Here, where we declare for Association — where we willingly declare ourselves “associationist individualists” — we only conceive of that association as between uniques, « en-dehors », proprietors of their selves — between individuals possessed by nothing — neither beliefs, nor faith, nor morals, nor utopias, nor systems, nor a prioris, nor philosophies, nor mysticisms of any sort.

Here, we conceive of the association only in the state of “complete nakedness,” if I can put it that way, in full possession of their psychological being.

It is only to those individuals, external violence being absent, that the terms of a contract can be presented with confidence. Freed from any dogmatic constraint or obligation, they refuse or accept them depending on whether their individuality is affirmed or not. If they accept them, it can be taken for granted that they will fulfill them and that if the day comes when these clauses no longer correspond to the manifestation of their personality, they will condemn them with the notice determined in advance. There are indeed contracts of association that cannot be terminated without notice, given the harm likely to be caused to other associates. This wrong, at that time, is synonymous with coercion. And it matters little the purpose, the design, the experience pursued by the contract of association: economic, sexual, educational, recreational, etc.

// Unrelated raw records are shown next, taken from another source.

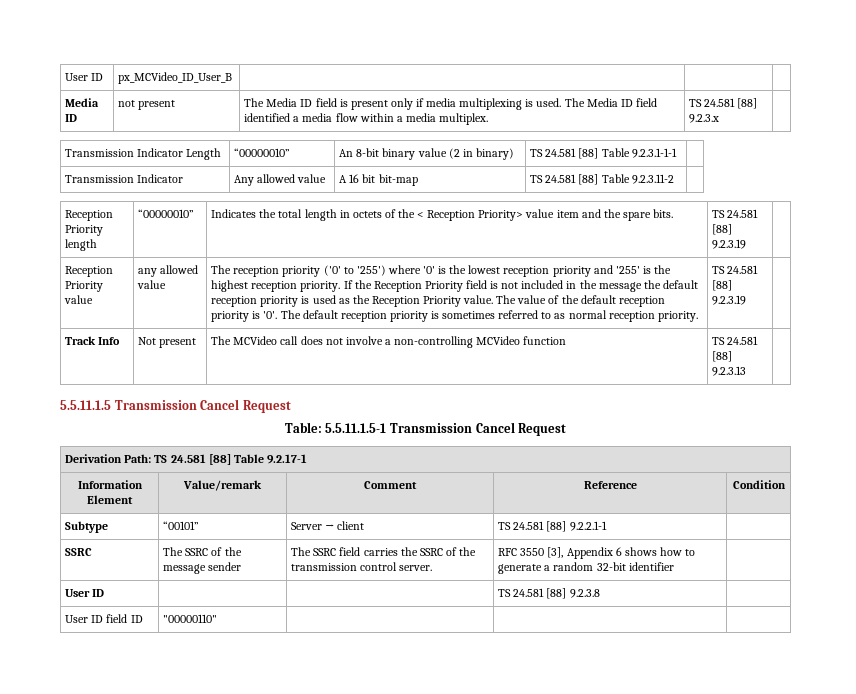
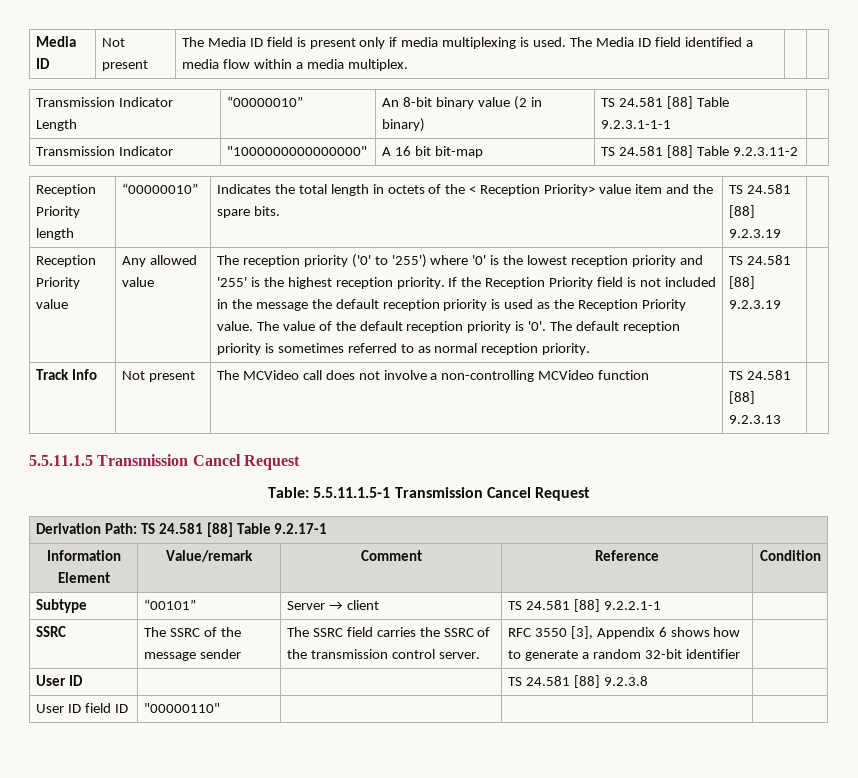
- User ID | px_MCVideo_ID_User_B | | |
- Media ID | not present | The Media ID field is present only if media multiplexing is used. The Media ID field identified a media flow within a media multiplex. | TS 24.581 [88] 9.2.3.x |
+ Media ID | Not present | The Media ID field is present only if media multiplexing is used. The Media ID field identified a media flow within a media multiplex. | |
- Transmission Indicator | Any allowed value | A 16 bit bit-map | TS 24.581 [88] Table 9.2.3.11-2 |
+ Transmission Indicator | "1000000000000000" | A 16 bit bit-map | TS 24.581 [88] Table 9.2.3.11-2 |
- any allowed value
+ Any allowed value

There is true camaraderie, camaraderie on which we can rely, only between proprietors of their selves (uniques, « en-dehors »). How could we count on the effective, practical or even simply intellectual camaraderie of someone possessed by something external to them: God, family, education, civic duties, business, etc. ?

This has already been expressed — and better expressed — but it is not bad, from time to time, to return to our points of departure. — E. Armand.